It was only after I gave everything I had that I finally realized the paradox of motherhood …
That self-focus and sense of control changed somewhat with marriage, of course, but it all — all — fell apart once we welcomed our first little swaddled bundle of life.
The journey from being me-centered to being other-centered has been jarring, to say the least. My husband and I are 14 years into this parenting gig and each of those years has involved some painful chipping away at my own plans, dreams, desires, and sense of self.
Motherhood is messy. As a stay-at-home mom of six, there is a lot of drudge work. I am never quite “caught up.” And it’s not just because my husband and I have six kids; I felt the same way when I had one child, and then two, and so on. There’s chaos. And exhaustion. Tears. Messes. Frustration. Disappointment. More chaos. Repeat.
But in all the muck of family life there is also something beautiful. An unexpected diamond in the rough (or the oatmeal). There is love and laughter. Joy. Beauty. Comfort. Even — dare I say — peace.
I’m not that saintly. Often I still feel the pull to turn back towards my old, me-centered life and say “no” to today’s needs. No, I don’t want to read you Cat in the Hat again. No, I can’t stop what I’m doing to watch your impromptu dance for the 15th time. No, I can’t pull out yet another snack, tissue, water bottle, load of laundry, or volunteer sign-up list. No, I don’t feel like cleaning up your mess for what is surely the 100th time (today).
But I do. Over and over again. Partly because the alternative is living in a pigsty with a pack of unruly three-foot savages. But mostly because of love.
When I’m tired and you’re asking for a bedtime story, I’m thinking “No, I’m drained,” but say “yes.”
When my introverted mind and soul ache for quiet and solitude, but you want to tell me the full-length version of how you stubbed your toe, I’m thinking “no,” but say “yes.”
When you’re sitting on the potty hollering “I’m doooonnnnneee!” and I think “Not again!” I say “Coming!”
When you want to bake cookies with me, but I’d rather make them by myself and spare the mess, I say “Sure!”
When you want to crawl in my bed at 3 a.m. because of a bad dream and snuggle, I make room (and so does your dad).
If I could summarize the role of a parent in two words, they would be: “You. Give.”

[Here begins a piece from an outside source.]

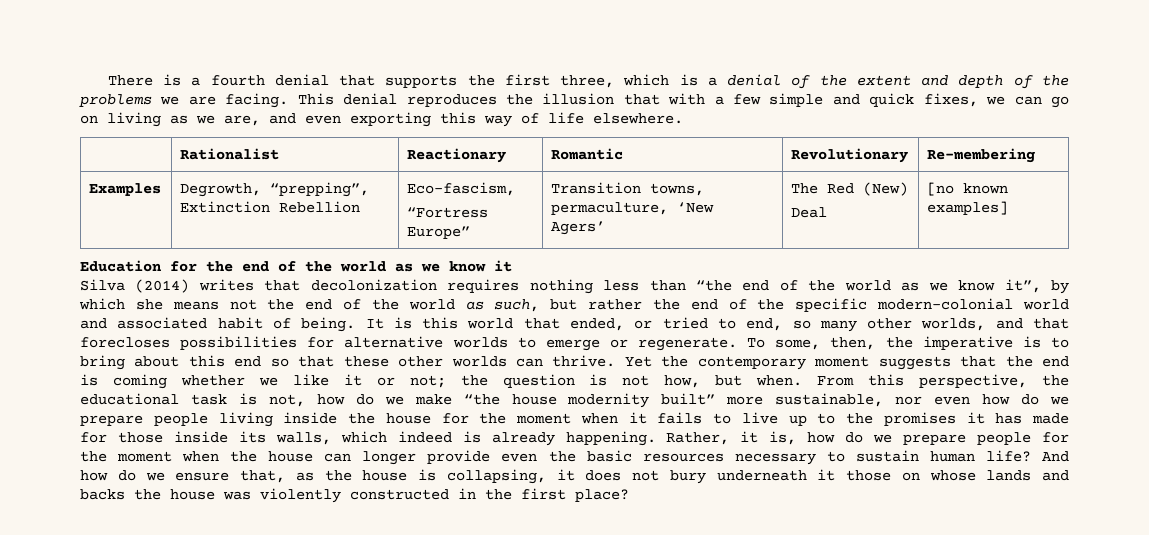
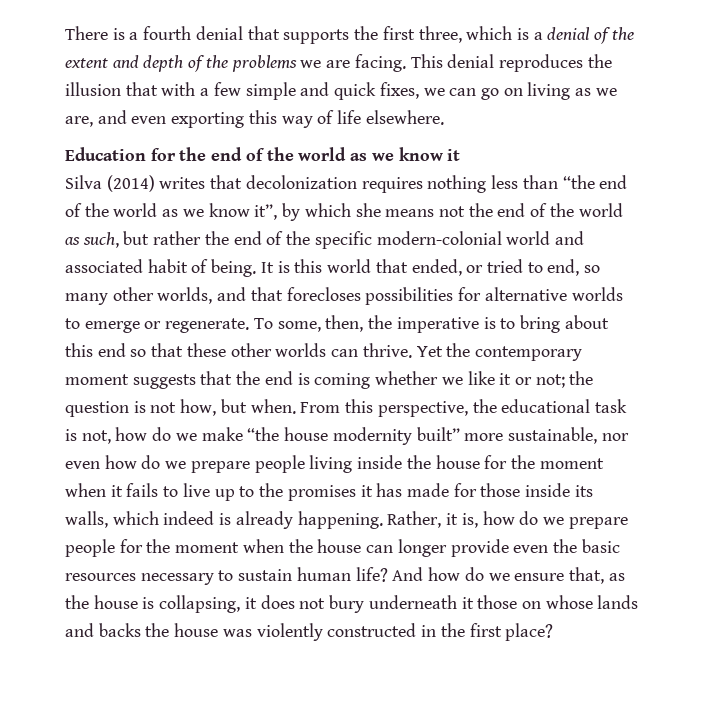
- | Rationalist | Reactionary | Romantic | Revolutionary | Re-membering
- Examples | Degrowth, “prepping”, Extinction Rebellion | Eco-fascism,
- “Fortress Europe” | Transition towns, permaculture, ‘New Agers’ | The Red (New)
- Deal | [no known examples]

You give when you don’t feel like it, when you’re exhausted, and when you’d rather be doing any one of a thousand other things. You give even when you feel sick and tired of putting your own needs and wants last, even when you’re wondering where the old you got lost to along the way, and whether you’ll ever feel confident and successful in your own skin again.
But the shocker is, even though you can’t always see it, you receive too. The crazy, counter-cultural assertion that “It is more blessed to give than to receive” one day suddenly begins to make sense and falls like a weighty ball of truth right into your lap.
When the realization of your child’s sweetness, innocence, and beauty crashes over your soul like a waterfall.
When your child brings you that special craft or project, and you look into her eyes and become aware of a deeper and purer love than you ever glimpsed before.
When your child does something noble, brave or selfless, and you realize you’ve been gifted with the profound blessing of nurturing a soul that can add some love to the world.
And in a thousand other moments I could never have anticipated, I receive. So many things I would never even have thought to ask for — but that enrich my life more than I could have imagined. Love. Joy. Peace. Laughter. Fulfillment. Contentment.
The shock and paradox of motherhood — that even though we give until we have nothing left to give, and feel like we’ve lost our selves along the way so many times over, we receive, too. Unexpected blessings that are greater and richer than we could have expected or imagined.